Thursday, 3 April 2025 — The Tricontinental

Dear friends,
Greetings from the desk of Tricontinental: Institute for Social Research.
In 1962, Florence Nwanzuruahu Nkiru Nwapa (1931–1993), mostly known as Flora Nwapa, sent a book manuscript to the Nigerian writer Chinua Achebe (1930–2013). Four years earlier, Achebe, at the tender age of twenty-eight, had published his landmark novel Things Fall Apart with Heinemann. The novel arrived in Heinemann’s London office as the decolonisation movement began to change the shape of the African continent (Ghana won its independence in 1957, three years after Nigeria – both countries with an English-speaking population, however small, that used Heinemann’s science and English books in their education system).

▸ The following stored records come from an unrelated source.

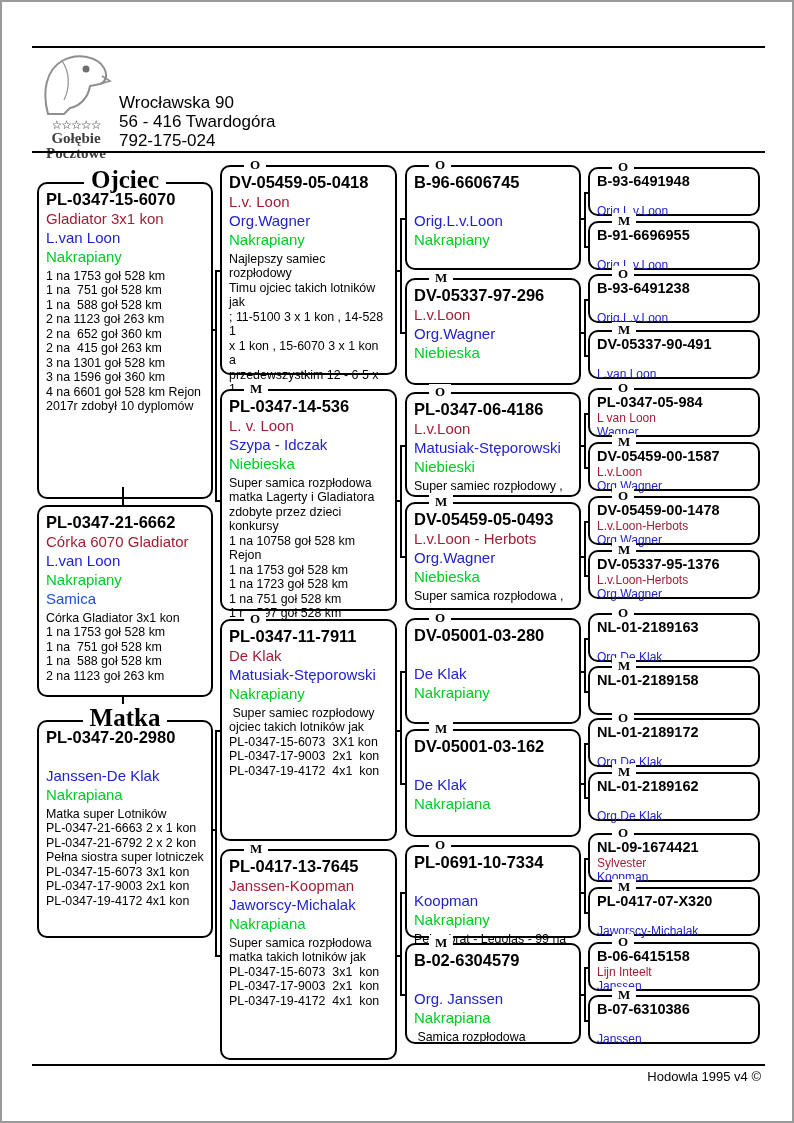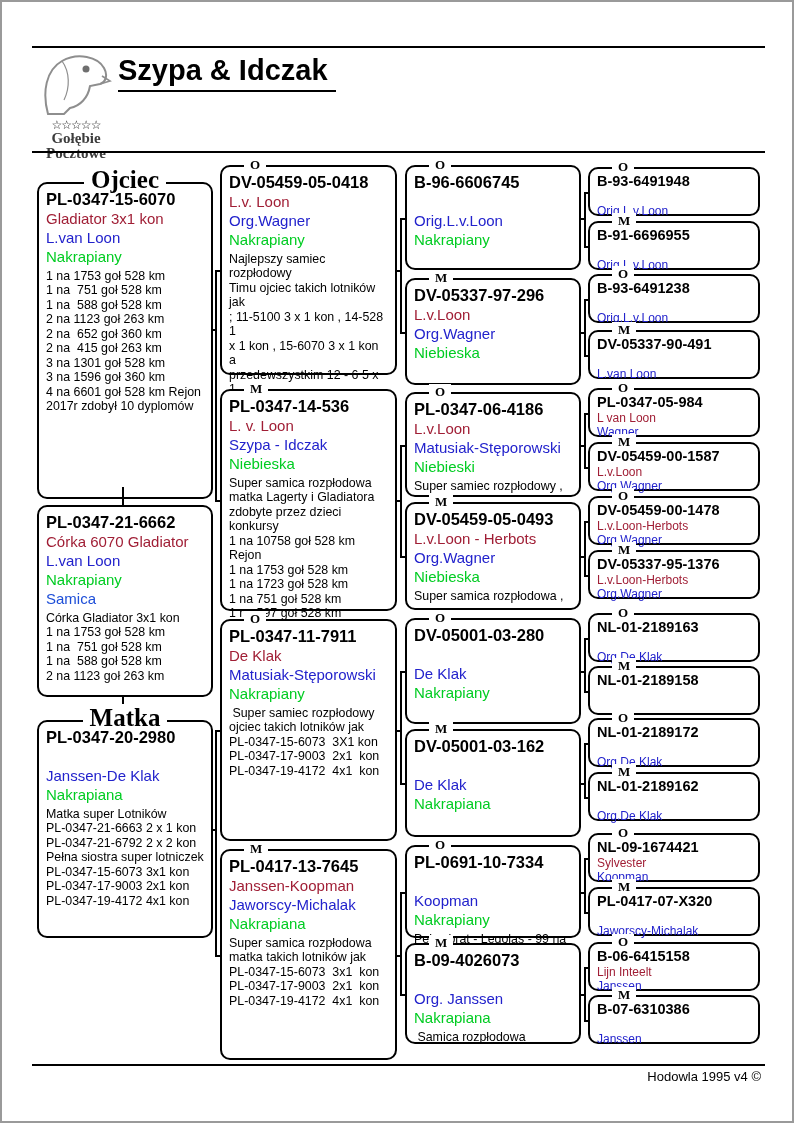"Szypa & Idczak" div.owner-name { html: <div>Szypa &amp; Idczak</div> -> none }
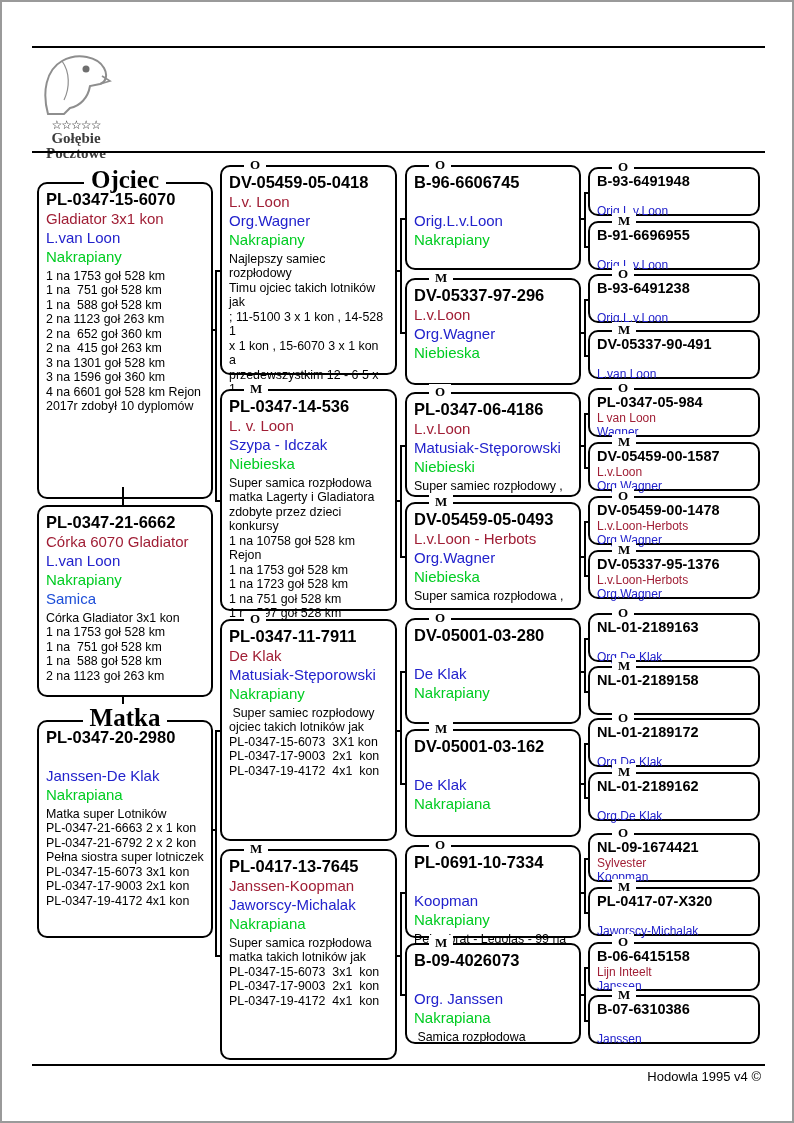"Wrocławska 90" div.owner-addr { html: none -> <div> <div>Wrocławska 90</div> <div>56 - 416 Twardogóra</div> <div>792-175-024</div> </div> }
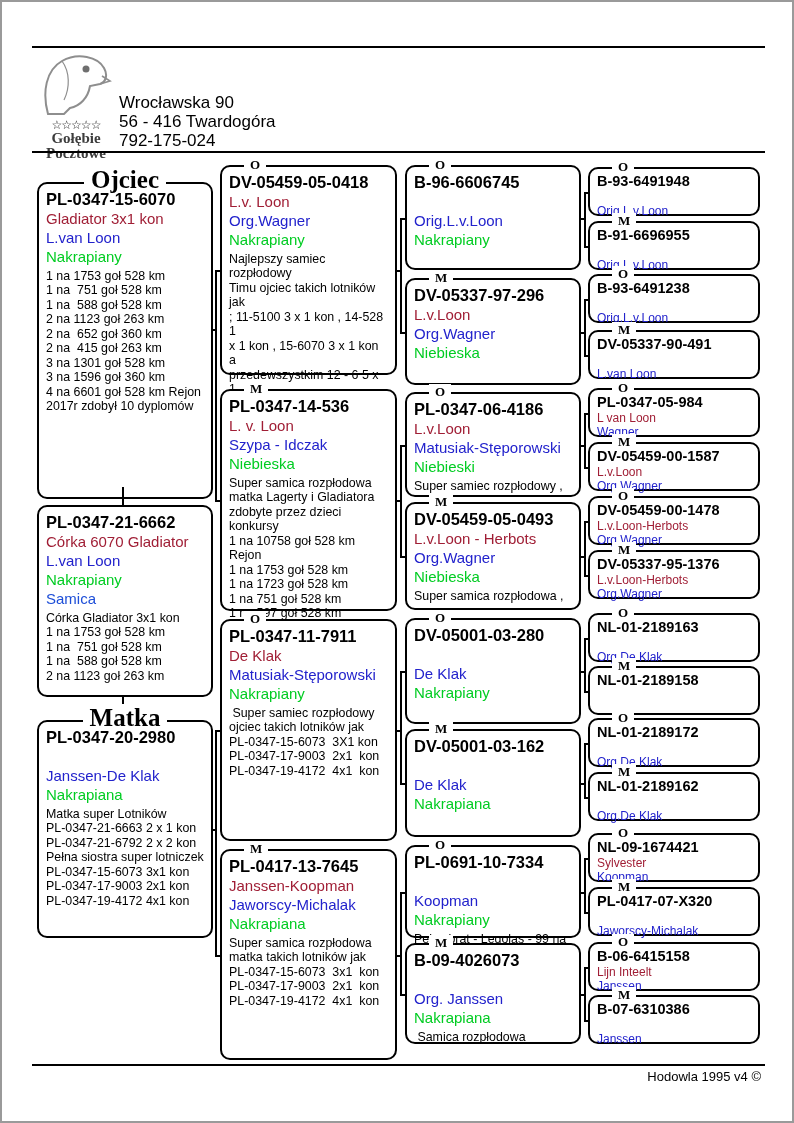"B-09-4026073" div.ring { text: B-09-4026073 -> B-02-6304579 }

Achebe’s book inspired Heinemann’s Alan Hill to recruit Evander ‘Van’ Milne from Nelson Publishers (where Milne had published the autobiography of Kwame Nkrumah in 1957). Both Hill and Milne had left-wing politics, which is why Heinemann’s African Writers Series (AWS) published the work of Nkrumah, Kenneth Kaunda, and other national liberation leaders. By the time Flora Nwapa sent her book to Achebe, he was working as an advisor to the AWS and sent her money to mail her manuscript to London.